# Need help flavours and nicotine



## Malimbar (27/4/20)

Hi all, 

Seeing as restrictions won't be lifted for vape shops for some time does anyone know where I can get flavor and nicotine?

I am in Pretoria east Silverton my nicotine is finished and flavors too have enough pg and vg for 2 months.

Please help...


----------



## Grand Guru (27/4/20)

Vaperite and probably other vape shops will be opening on the 1st of May

Reactions: Like 1 | Agree 1


----------



## Mollie (27/4/20)

Please can you go to introduction and introduce yourself before just asking for help

Sorry but most of us had to do that when we join the forum and its just the right thing to do

Sent from my ANE-LX1 using Tapatalk

Reactions: Like 1 | Agree 3 | Winner 1


----------



## Malimbar (28/4/20)

The vaper said:


> Please can you go to introduction and introduce yourself before just asking for help
> 
> Sorry but most of us had to do that when we join the forum and its just the right thing to do
> 
> Sent from my ANE-LX1 using Tapatalk



Sorry, I was pushed by desperation to try and get help as quickly as possible.
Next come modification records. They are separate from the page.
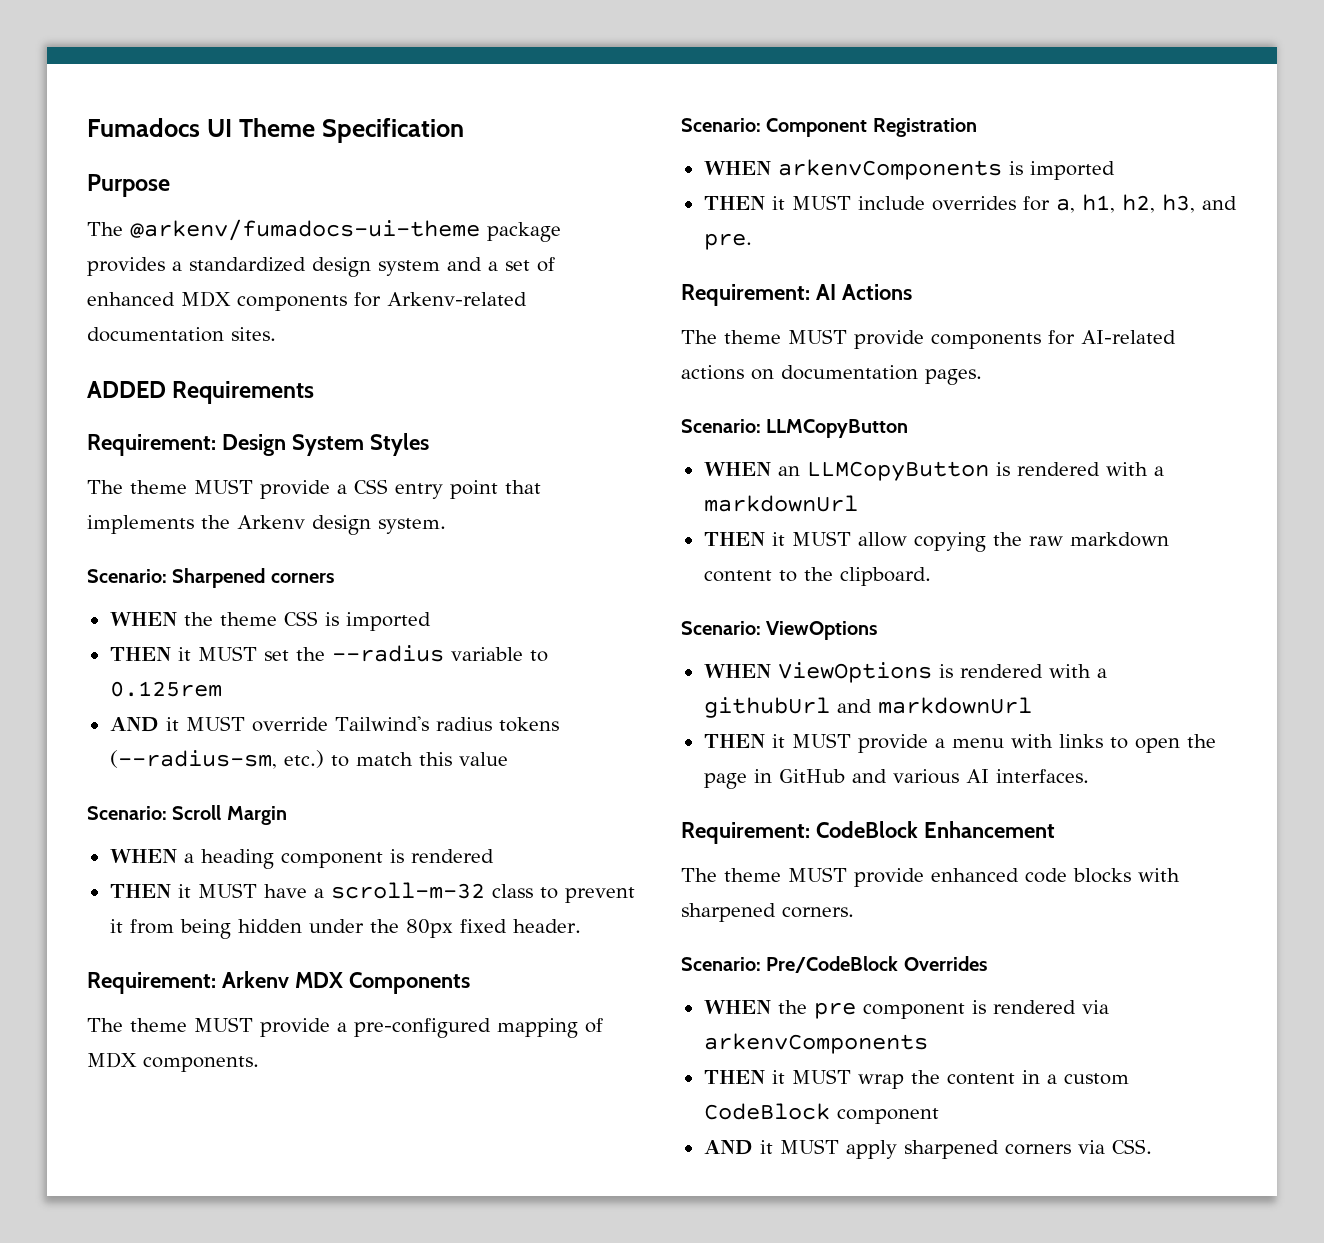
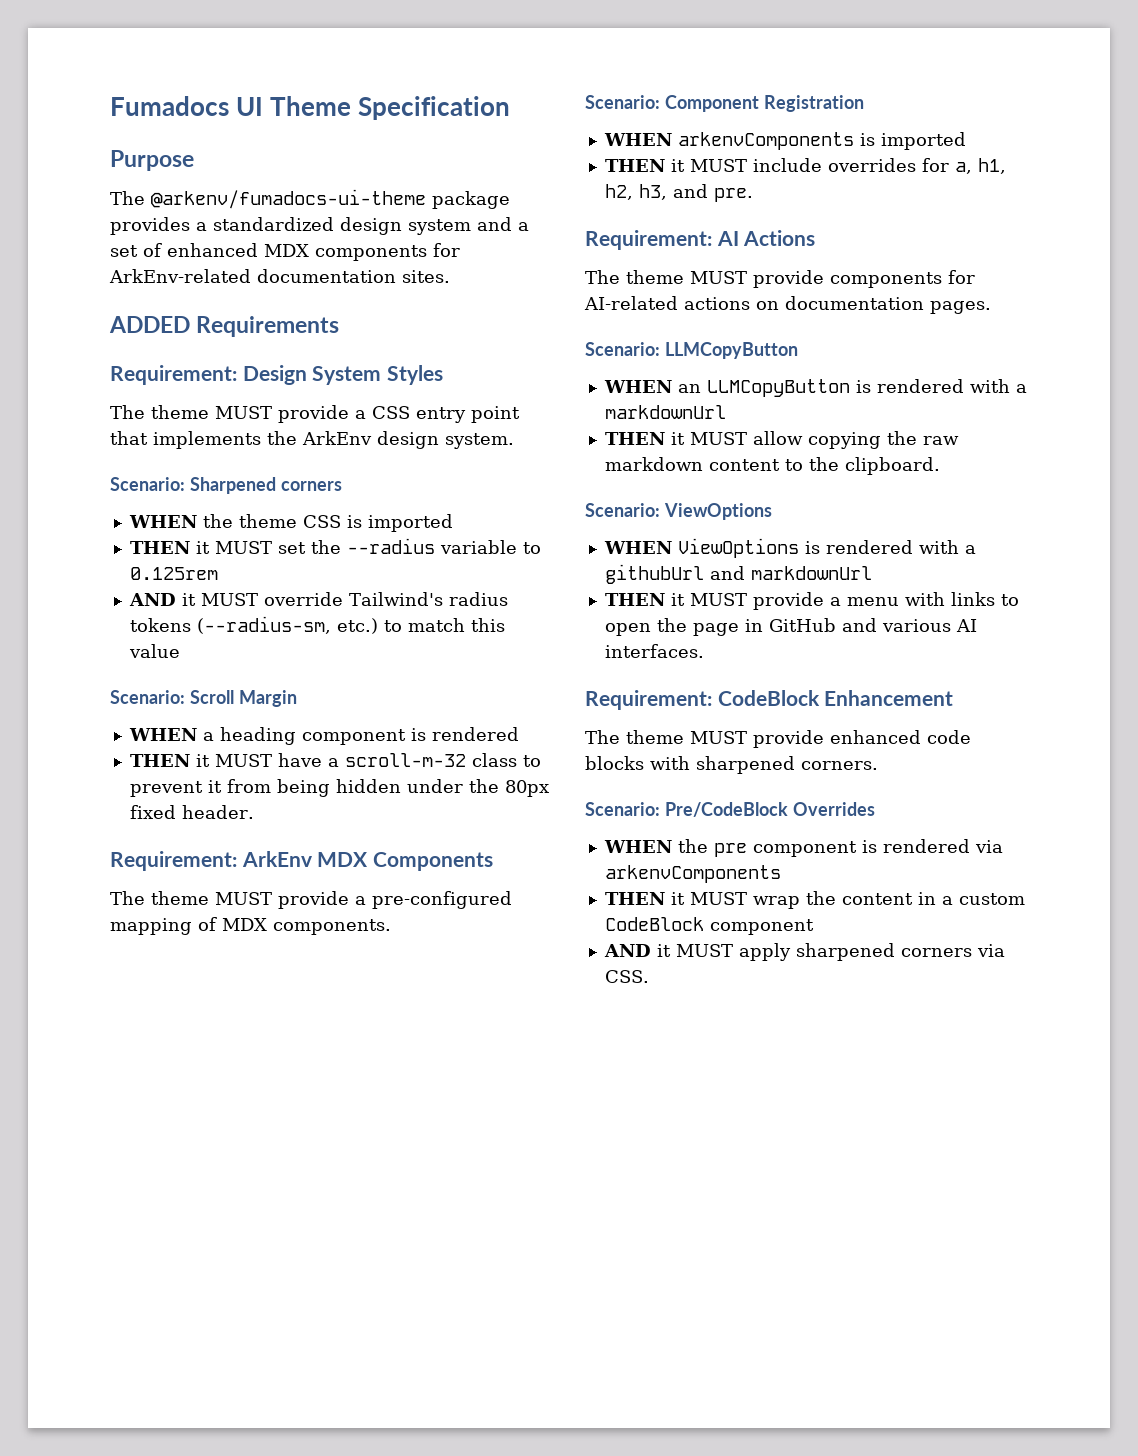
- The @arkenv/fumadocs-ui-theme package provides a standardized design system and a set of enhanced MDX components for Arkenv-related documentation sites.
+ The @arkenv/fumadocs-ui-theme package provides a standardized design system and a set of enhanced MDX components for ArkEnv-related documentation sites.
- The theme MUST provide a CSS entry point that implements the Arkenv design system.
+ The theme MUST provide a CSS entry point that implements the ArkEnv design system.
- Requirement: Arkenv MDX Components
+ Requirement: ArkEnv MDX Components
I have gone and introduced myself.

Reactions: Like 3


----------



## ARYANTO (28/4/20)

Malimbar said:


> Sorry, I was pushed by desperation to try and get help as quickly as possible.
> 
> I have gone and introduced myself.


if you have vg/pg , you can ''stretch'' your existing juice a bit longer .

Reactions: Like 1


----------



## Mollie (28/4/20)

Malimbar said:


> Sorry, I was pushed by desperation to try and get help as quickly as possible.
> 
> I have gone and introduced myself.


Not sure what your flavor profile is but i still got half a bottle of 36mg VG nic left that I'm not using

Sent from my ANE-LX1 using Tapatalk

Reactions: Winner 4


----------



## Malimbar (28/4/20)

The vaper said:


> Not sure what your flavor profile is but i still got half a bottle of 36mg VG nic left that I'm not using
> 
> Sent from my ANE-LX1 using Tapatalk



I am not really picky at this stage a like fruits and dessert mixes though but will be happy with anything.

If your willing to part with the vg nic I am happy to come collect and pay for it.

Reactions: Like 3


----------



## Mollie (28/4/20)

Malimbar said:


> I am not really picky at this stage a like fruits and dessert mixes though but will be happy with anything.
> 
> If your willing to part with the vg nic I am happy to come collect and pay for it.


Will pm you

Sent from my ANE-LX1 using Tapatalk

Reactions: Like 3


----------



## Mollie (28/4/20)

BTW I'm in Faerie Glen 

Sent from my ANE-LX1 using Tapatalk


----------



## Mollie (28/4/20)

Hope you will come right with stuff i gave you and was good to meet you

Sent from my ANE-LX1 using Tapatalk

Reactions: Like 1 | Winner 7


----------



## Ruwaid (28/4/20)

@The vaper nicely done bud!

Reactions: Like 3 | Agree 2


----------



## Mollie (29/4/20)

Ruwaid said:


> @The vaper nicely done bud!


It's difficult times for all of us just try and help where i can

Sent from my ANE-LX1 using Tapatalk

Reactions: Like 3 | Winner 2


----------



## Speedy_11 (29/4/20)

Im in cape town i need some VG lol


----------